» **AIM OF THE EXERCISE**
Print back each record unchanged, without pictures.

» **ENTRIES SUPPLIED**
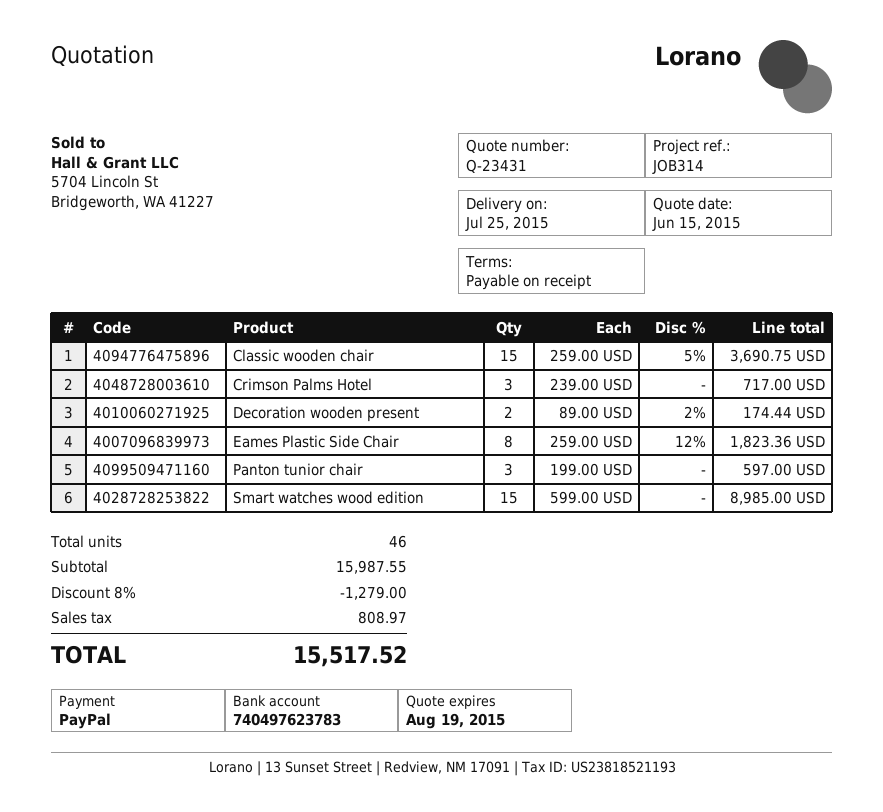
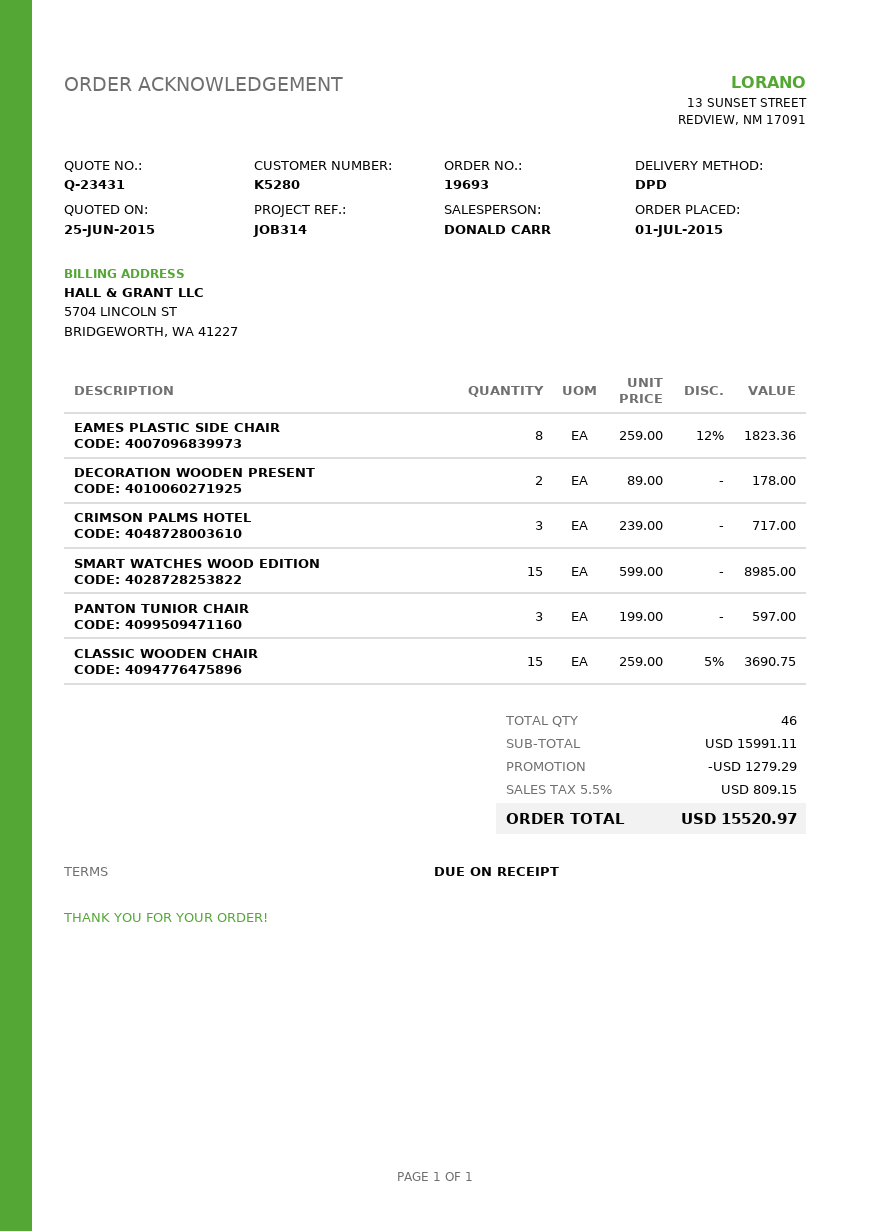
quote date: 2015-06-15 -> 2015-06-25
Decoration wooden present: 2 x 89.00 - 2% = 174.44 -> 2 x 89.00 = 178.00
subtotal: 15987.55 -> 15991.11
discount: 1279.00 -> 1279.29
tax: 808.97 -> 809.15
total: 15517.52 -> 15520.97

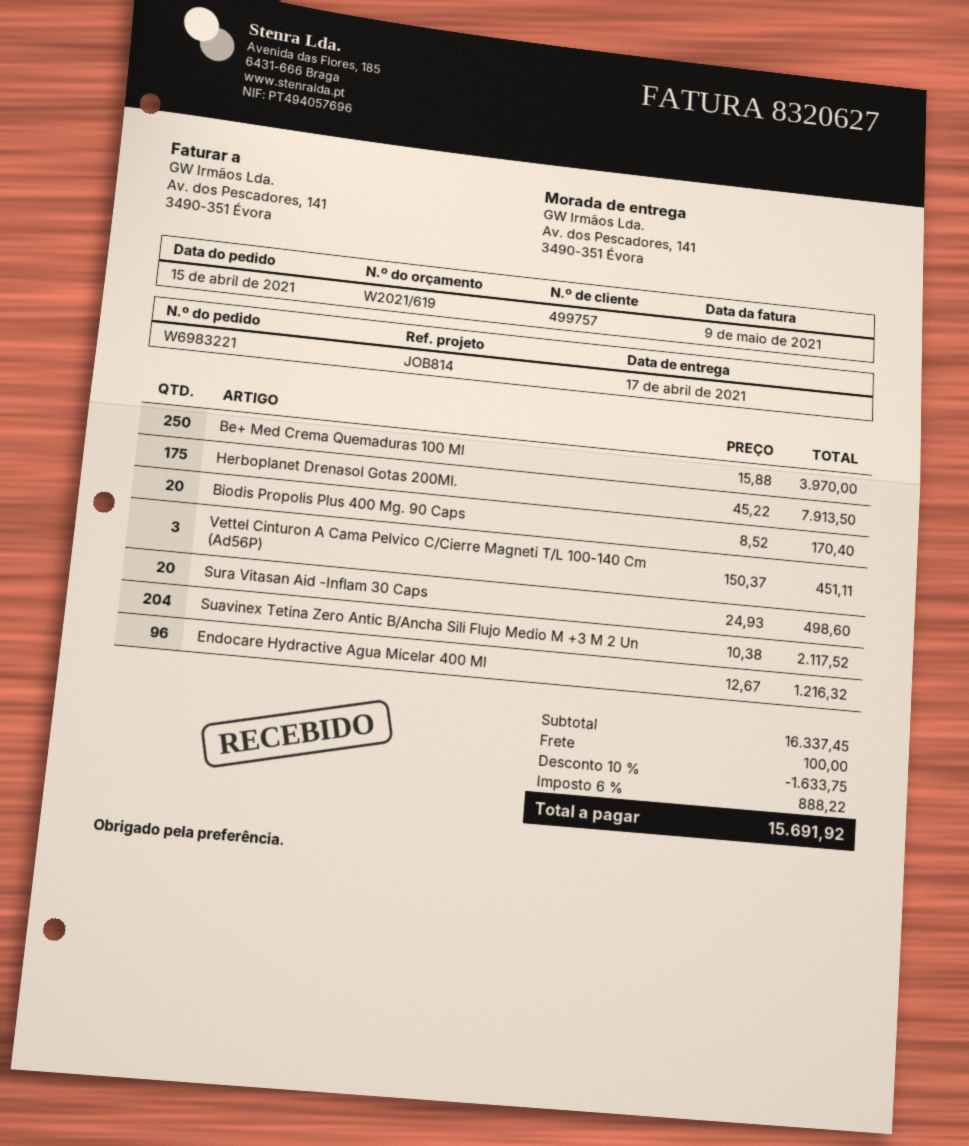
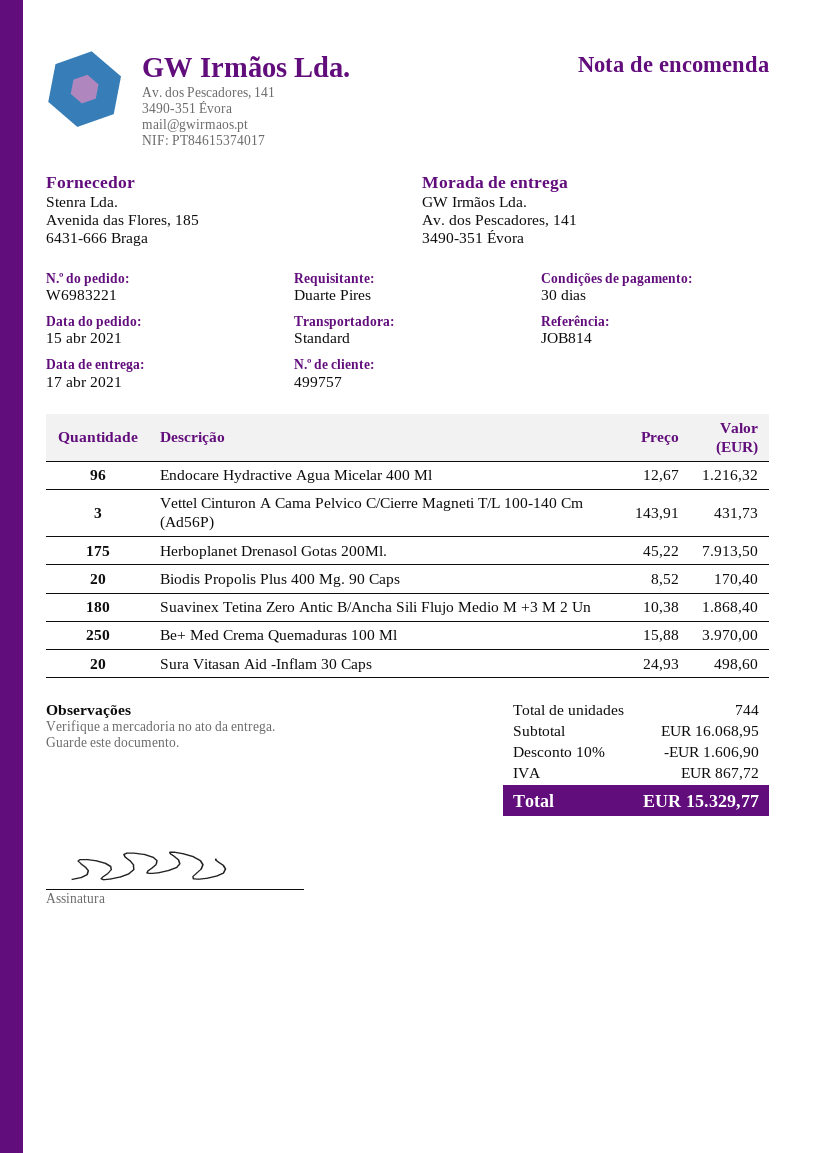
Vettel Cinturon A Cama Pelvico C/Cierre Magneti T/L 100-140 Cm (Ad56P): 3 x 150.37 = 451.11 -> 3 x 143.91 = 431.73
Suavinex Tetina Zero Antic B/Ancha Sili Flujo Medio M +3 M 2 Un: 204 x 10.38 = 2117.52 -> 180 x 10.38 = 1868.40
subtotal: 16337.45 -> 16068.95
discount: 10% = 1633.75 -> 10% = 1606.90
shipping: 100.00 -> none
tax: 888.22 -> 867.72
total: 15691.92 -> 15329.77

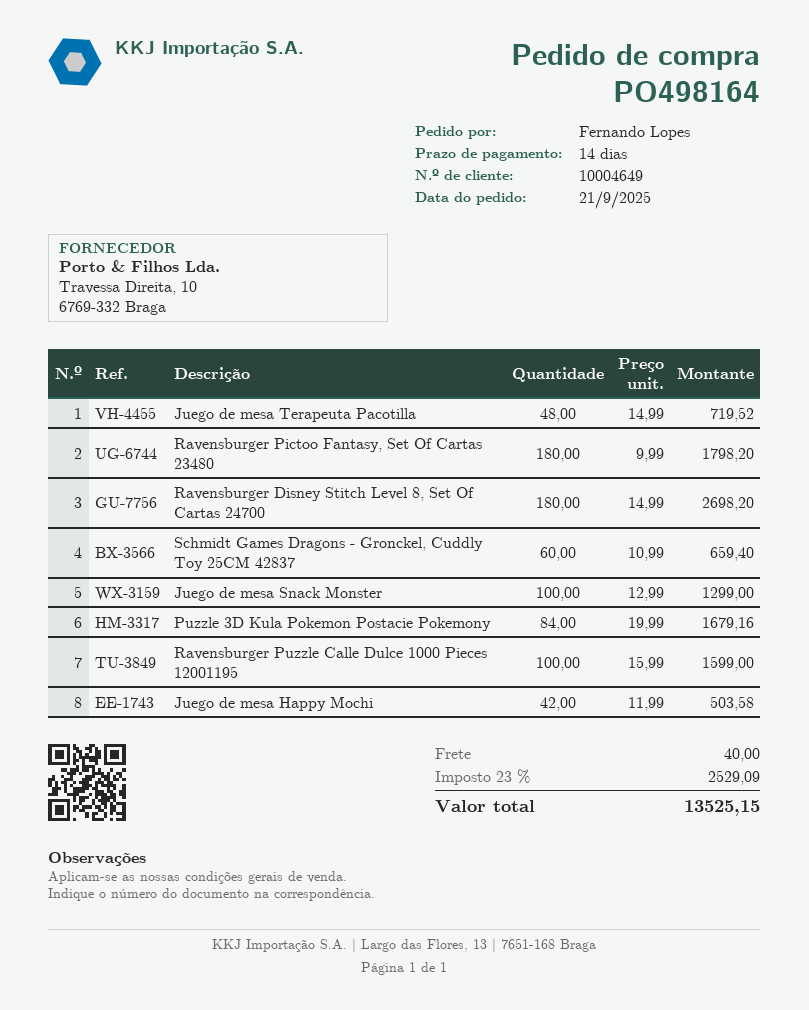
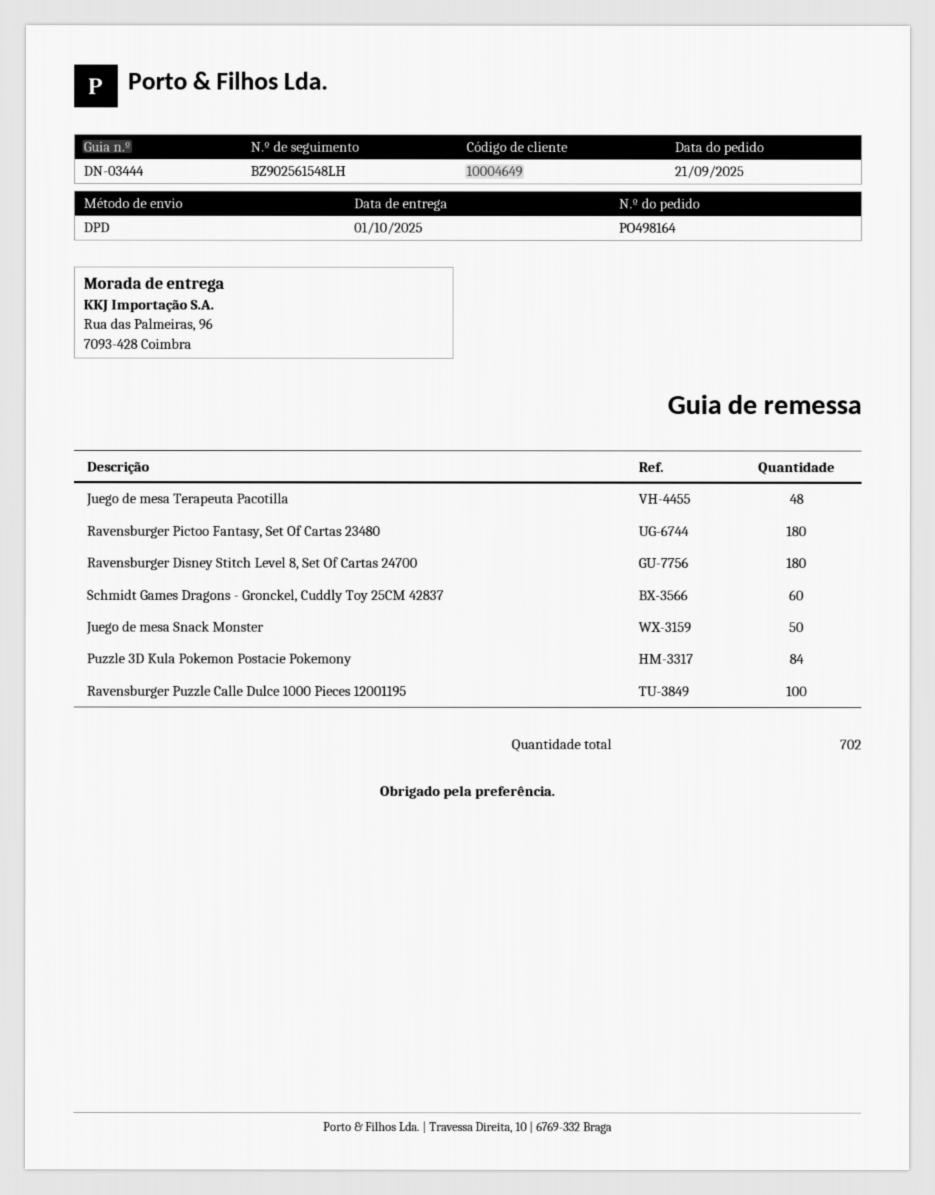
Juego de mesa Snack Monster: 100 -> 50
Juego de mesa Happy Mochi: 42 -> none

» **WRITTEN SOLUTION**
quote date: 2015-06-15 -> 2015-06-25
Decoration wooden present: 2 x 89.00 - 2% = 174.44 -> 2 x 89.00 = 178.00
subtotal: 15987.55 -> 15991.11
discount: 1279.00 -> 1279.29
tax: 808.97 -> 809.15
total: 15517.52 -> 15520.97

Vettel Cinturon A Cama Pelvico C/Cierre Magneti T/L 100-140 Cm (Ad56P): 3 x 150.37 = 451.11 -> 3 x 143.91 = 431.73
Suavinex Tetina Zero Antic B/Ancha Sili Flujo Medio M +3 M 2 Un: 204 x 10.38 = 2117.52 -> 180 x 10.38 = 1868.40
subtotal: 16337.45 -> 16068.95
discount: 10% = 1633.75 -> 10% = 1606.90
shipping: 100.00 -> none
tax: 888.22 -> 867.72
total: 15691.92 -> 15329.77

Juego de mesa Snack Monster: 100 -> 50
Juego de mesa Happy Mochi: 42 -> none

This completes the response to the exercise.